### TASK PROMPT
Only the lines that include "flex" should be copied from the data below.

### AVAILABLE DATA
___

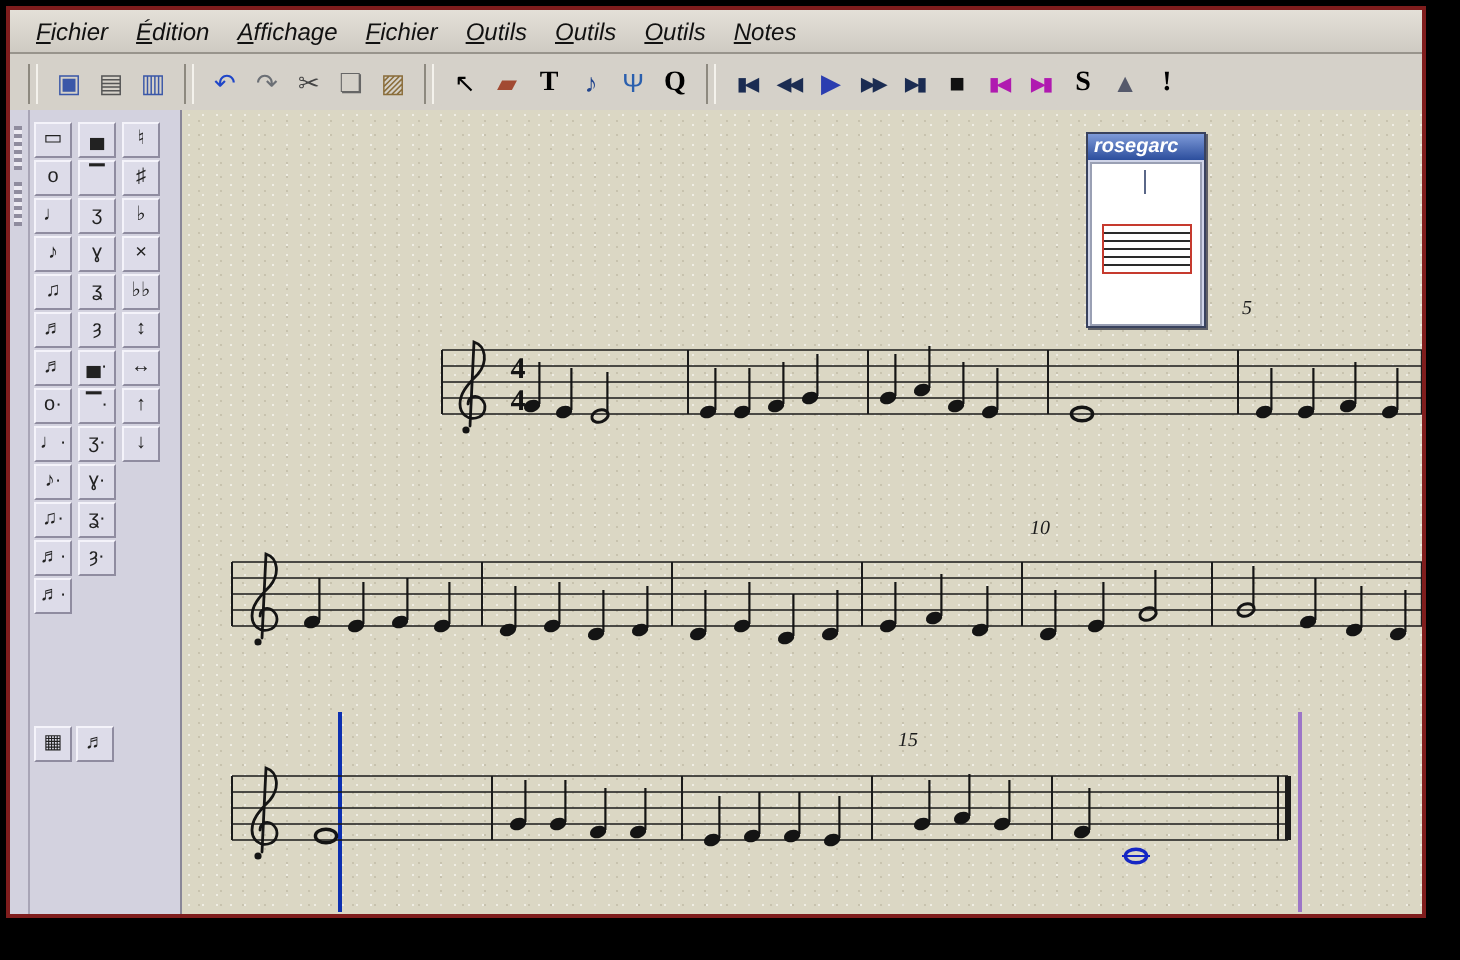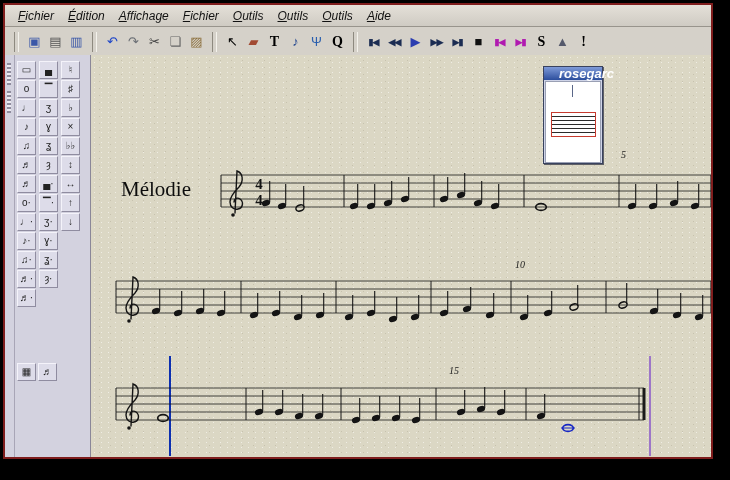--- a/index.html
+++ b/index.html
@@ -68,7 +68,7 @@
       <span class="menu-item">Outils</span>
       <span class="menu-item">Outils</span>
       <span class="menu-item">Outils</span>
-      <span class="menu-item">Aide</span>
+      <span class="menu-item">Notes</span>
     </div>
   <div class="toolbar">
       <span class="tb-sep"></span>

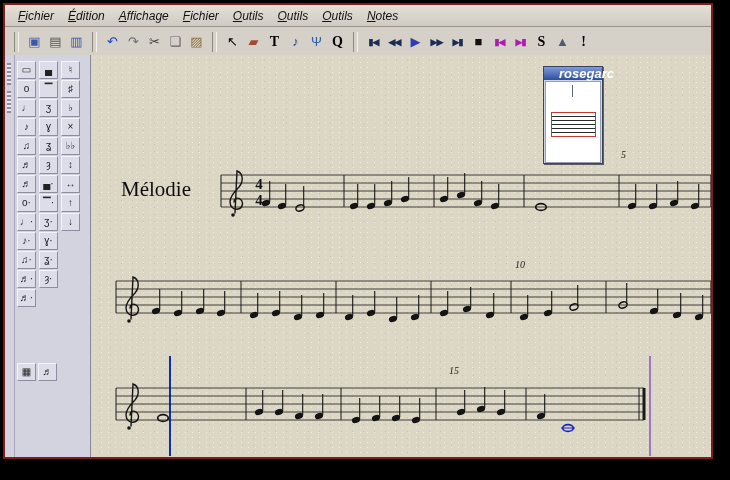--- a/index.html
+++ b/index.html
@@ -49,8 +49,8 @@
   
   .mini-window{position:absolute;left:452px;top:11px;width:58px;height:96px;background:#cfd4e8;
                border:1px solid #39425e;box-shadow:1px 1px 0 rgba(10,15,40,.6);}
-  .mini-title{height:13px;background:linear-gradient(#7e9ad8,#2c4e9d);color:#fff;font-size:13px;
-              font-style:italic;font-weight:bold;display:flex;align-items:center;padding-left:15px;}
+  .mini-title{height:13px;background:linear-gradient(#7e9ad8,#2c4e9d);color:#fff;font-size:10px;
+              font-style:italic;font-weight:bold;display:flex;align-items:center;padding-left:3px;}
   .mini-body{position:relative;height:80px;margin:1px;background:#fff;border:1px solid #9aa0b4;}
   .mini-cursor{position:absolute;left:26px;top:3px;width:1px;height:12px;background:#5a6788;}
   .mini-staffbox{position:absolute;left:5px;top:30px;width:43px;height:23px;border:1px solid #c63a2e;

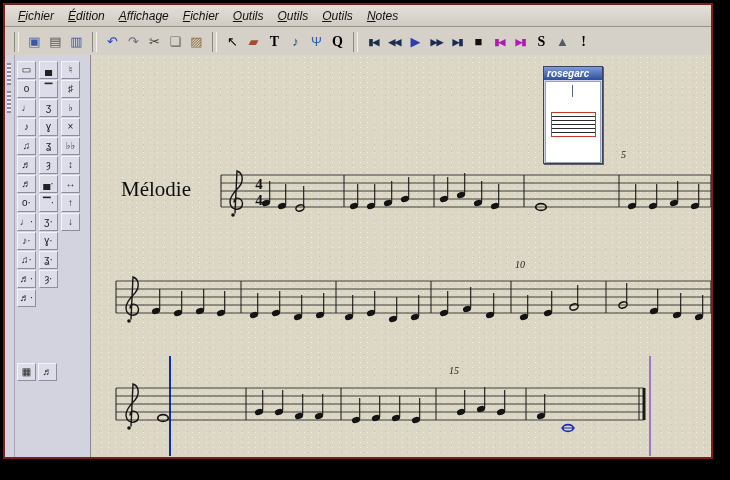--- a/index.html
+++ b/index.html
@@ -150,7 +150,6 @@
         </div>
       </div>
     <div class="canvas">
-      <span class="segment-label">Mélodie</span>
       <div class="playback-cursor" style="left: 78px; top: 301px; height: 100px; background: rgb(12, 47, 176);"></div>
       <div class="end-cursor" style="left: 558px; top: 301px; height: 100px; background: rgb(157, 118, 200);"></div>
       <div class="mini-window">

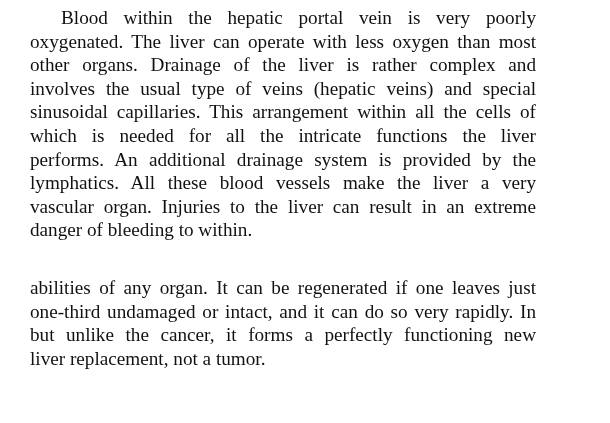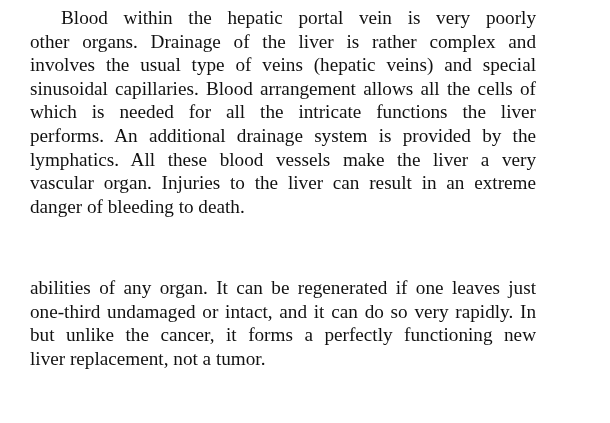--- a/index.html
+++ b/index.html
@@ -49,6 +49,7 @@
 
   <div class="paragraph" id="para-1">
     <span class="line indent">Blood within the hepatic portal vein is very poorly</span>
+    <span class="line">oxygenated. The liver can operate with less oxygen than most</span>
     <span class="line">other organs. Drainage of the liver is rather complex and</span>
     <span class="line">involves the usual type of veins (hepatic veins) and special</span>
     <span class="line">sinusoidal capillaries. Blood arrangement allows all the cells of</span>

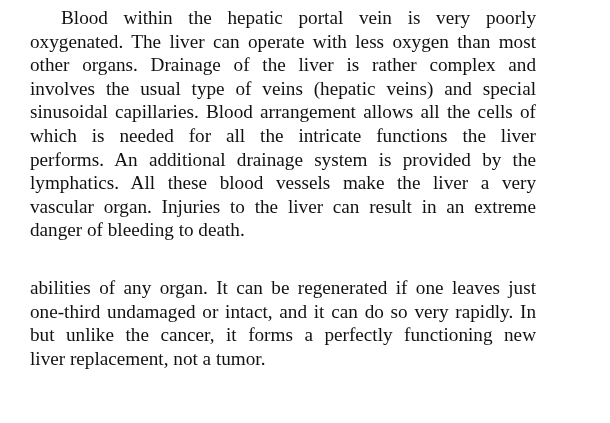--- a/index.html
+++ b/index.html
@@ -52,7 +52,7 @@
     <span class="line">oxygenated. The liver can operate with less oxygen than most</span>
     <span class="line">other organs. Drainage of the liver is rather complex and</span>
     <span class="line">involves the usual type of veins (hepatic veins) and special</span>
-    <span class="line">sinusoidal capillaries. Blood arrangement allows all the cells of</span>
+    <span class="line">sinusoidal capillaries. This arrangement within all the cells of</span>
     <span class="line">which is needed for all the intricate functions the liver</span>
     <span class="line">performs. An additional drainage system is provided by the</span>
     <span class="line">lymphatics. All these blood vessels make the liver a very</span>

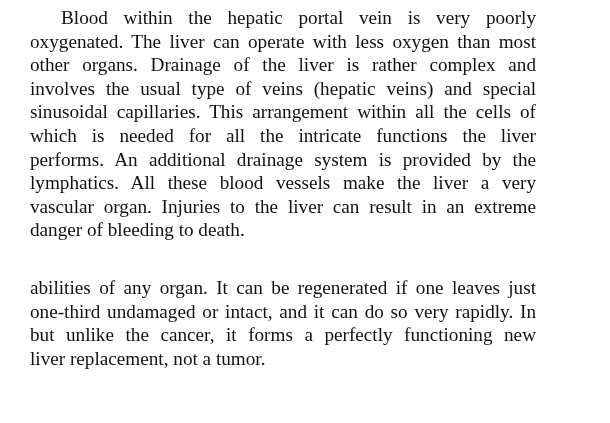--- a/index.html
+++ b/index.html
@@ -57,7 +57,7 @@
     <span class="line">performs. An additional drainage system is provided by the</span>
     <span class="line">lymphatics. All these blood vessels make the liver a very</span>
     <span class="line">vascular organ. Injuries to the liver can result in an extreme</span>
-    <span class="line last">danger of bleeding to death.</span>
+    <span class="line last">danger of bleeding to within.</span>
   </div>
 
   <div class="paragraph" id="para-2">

___

### RESULT OF THIS TASK
-              font-style:italic;font-weight:bold;display:flex;align-items:center;padding-left:15px;}
+              font-style:italic;font-weight:bold;display:flex;align-items:center;padding-left:3px;}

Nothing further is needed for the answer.